I want to also make a few remarks about the very important election commitments that we are about to deliver to over three million Australians—to seniors, carers and people with a disability—in increasing the utilities allowance from its current level of $107 to $500 a year, and we are going to pay it on a quarterly basis. We know just how important this is for those who are on the seniors concession allowance, so eligible self-funded retirees too will be getting the $500 utilities allowance and it will be paid quarterly to them. The opposition needs to make sure that there is no nonsense in the Senate when this issue is debated this week. The government wants to make sure that this utilities allowance is paid on 20 March as we promised. We promised that it would be paid on a quarterly basis and we promised that the first instalment would be paid on 20 March, and the only thing standing in the way of that promise is the federal opposition. We want to be able to give this additional help to senior Australians, to carers and to people with a disability, so I would ask the Leader of the Opposition to guarantee that there will not be any delays in the Senate while this issue is debated so that we can make sure that the seniors, carers and people with disabilities actually get what they need.

We hear from those opposite that they wanted to do this. They actually had 11 years to increase the utilities allowance. They had 11 years to make sure that the utilities allowance was available to carers. They had 11 years to make sure that the utilities allowance was available to people with a disability. Each and every one of us knows—but, more importantly, each and every senior Australian, each and every carer and each and every person with a disability in Australia knows—that that utilities allowance was, firstly, not increased to $500 by the previous government and, secondly, was not extended to carers or to people with a disability.
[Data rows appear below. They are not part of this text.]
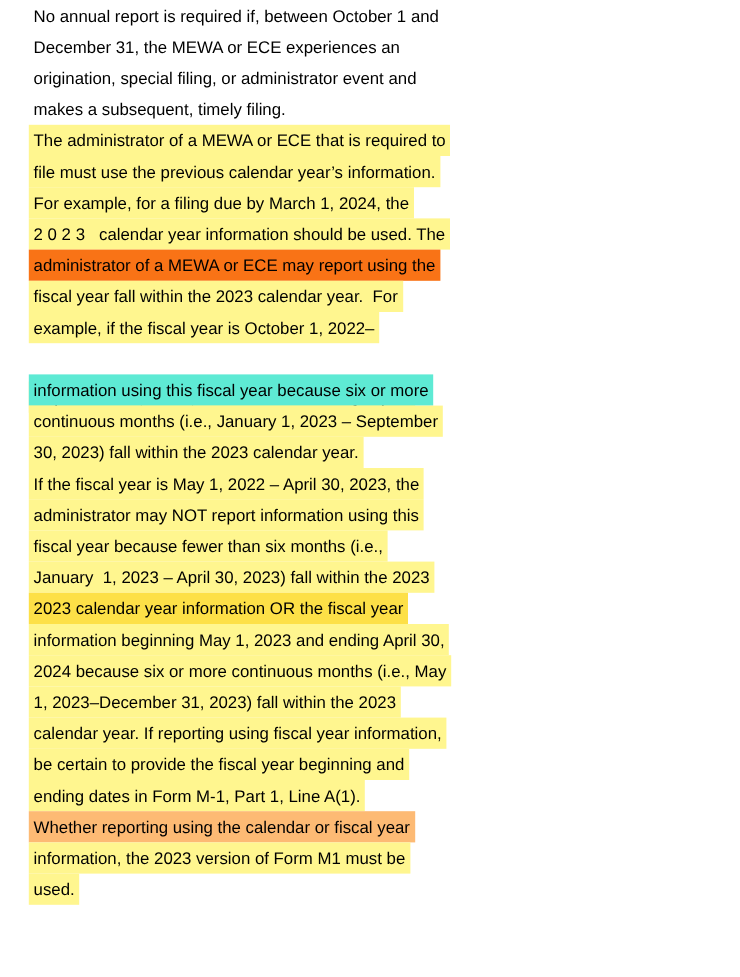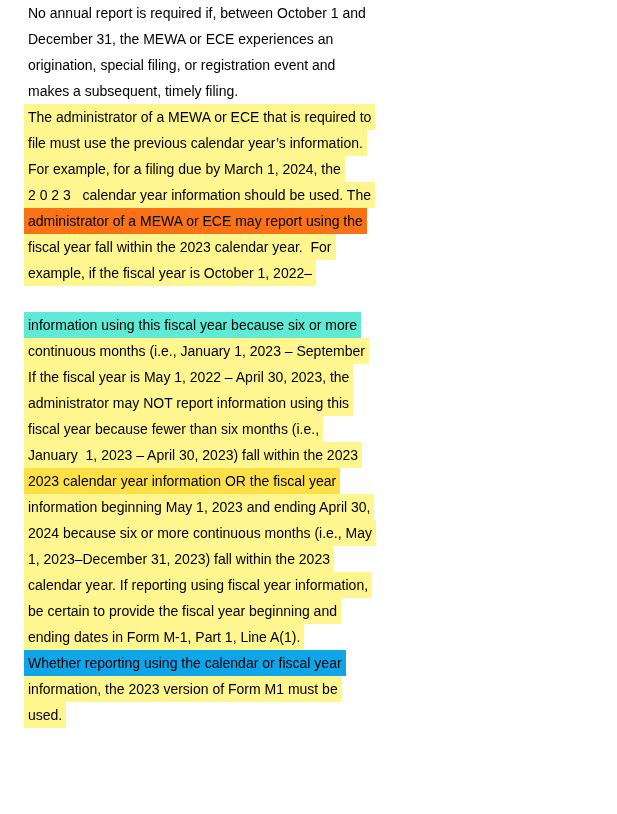"origination, special filing, or" span.t { text: registration -> administrator }
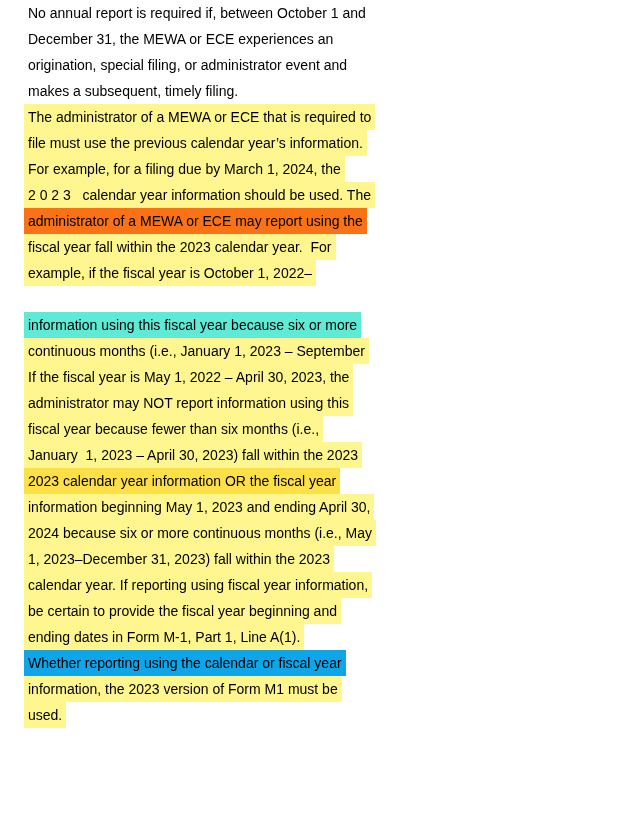"30, 2023) fall within the" div.line { html: none -> <div><span>30, 2023) fall within the 2023 calendar year.</span></div> }
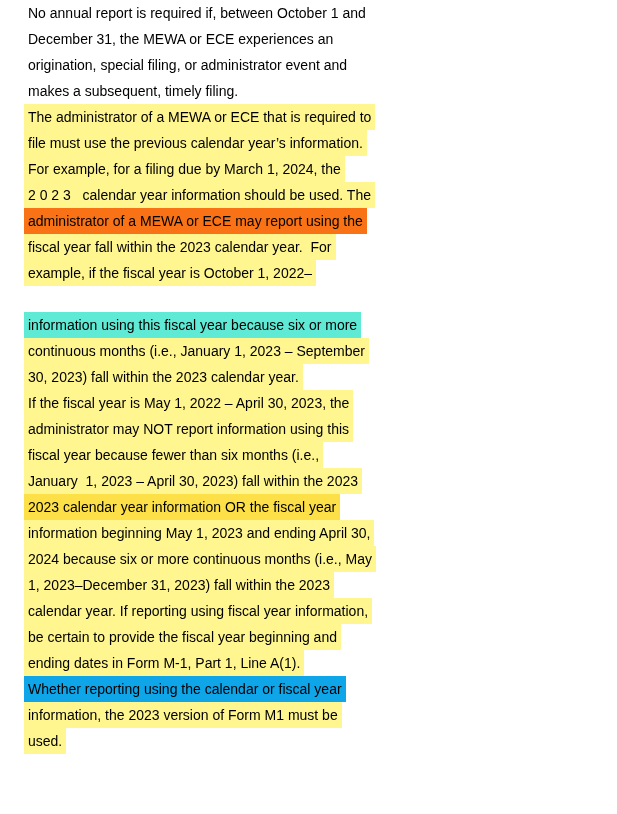"Whether reporting using the calendar" span.t { background: #0ea5e9 -> #fdba74 }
This money is very important in helping people with the rising cost of living. The first instalment will be delivered on 20 March—next week—as long as the opposition make sure that it is quickly delivered through the Senate.

I did say at the outset that we understand the concerns of carers. We understand the very significant financial pressures they are under. We also understand the very significant financial pressures that senior Australians are under. That is why we have made sure—the Prime Minister has assured these most vulnerable members of our community—that, when it comes to these bonuses, they will not be one dollar worse off under the forthcoming budget. It is important that people are given that financial security, and this government will give it to them. (Time expired)

Question put:

That the motion (Dr Nelson’s) be agreed to.